EXERCISE MATERIALS Block Start
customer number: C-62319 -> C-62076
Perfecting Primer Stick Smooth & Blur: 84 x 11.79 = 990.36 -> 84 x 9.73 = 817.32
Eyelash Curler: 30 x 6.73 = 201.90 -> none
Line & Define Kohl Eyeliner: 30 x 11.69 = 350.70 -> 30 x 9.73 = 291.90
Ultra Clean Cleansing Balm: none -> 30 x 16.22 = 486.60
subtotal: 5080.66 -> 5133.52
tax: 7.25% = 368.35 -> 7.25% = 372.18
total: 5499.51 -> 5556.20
EXERCISE MATERIALS Block End
▶ _EXERCISE AIM_: Line by line, write out the records above exactly.

▶ _EXERCISE SOLUTION_:
customer number: C-62319 -> C-62076
Perfecting Primer Stick Smooth & Blur: 84 x 11.79 = 990.36 -> 84 x 9.73 = 817.32
Eyelash Curler: 30 x 6.73 = 201.90 -> none
Line & Define Kohl Eyeliner: 30 x 11.69 = 350.70 -> 30 x 9.73 = 291.90
Ultra Clean Cleansing Balm: none -> 30 x 16.22 = 486.60
subtotal: 5080.66 -> 5133.52
tax: 7.25% = 368.35 -> 7.25% = 372.18
total: 5499.51 -> 5556.20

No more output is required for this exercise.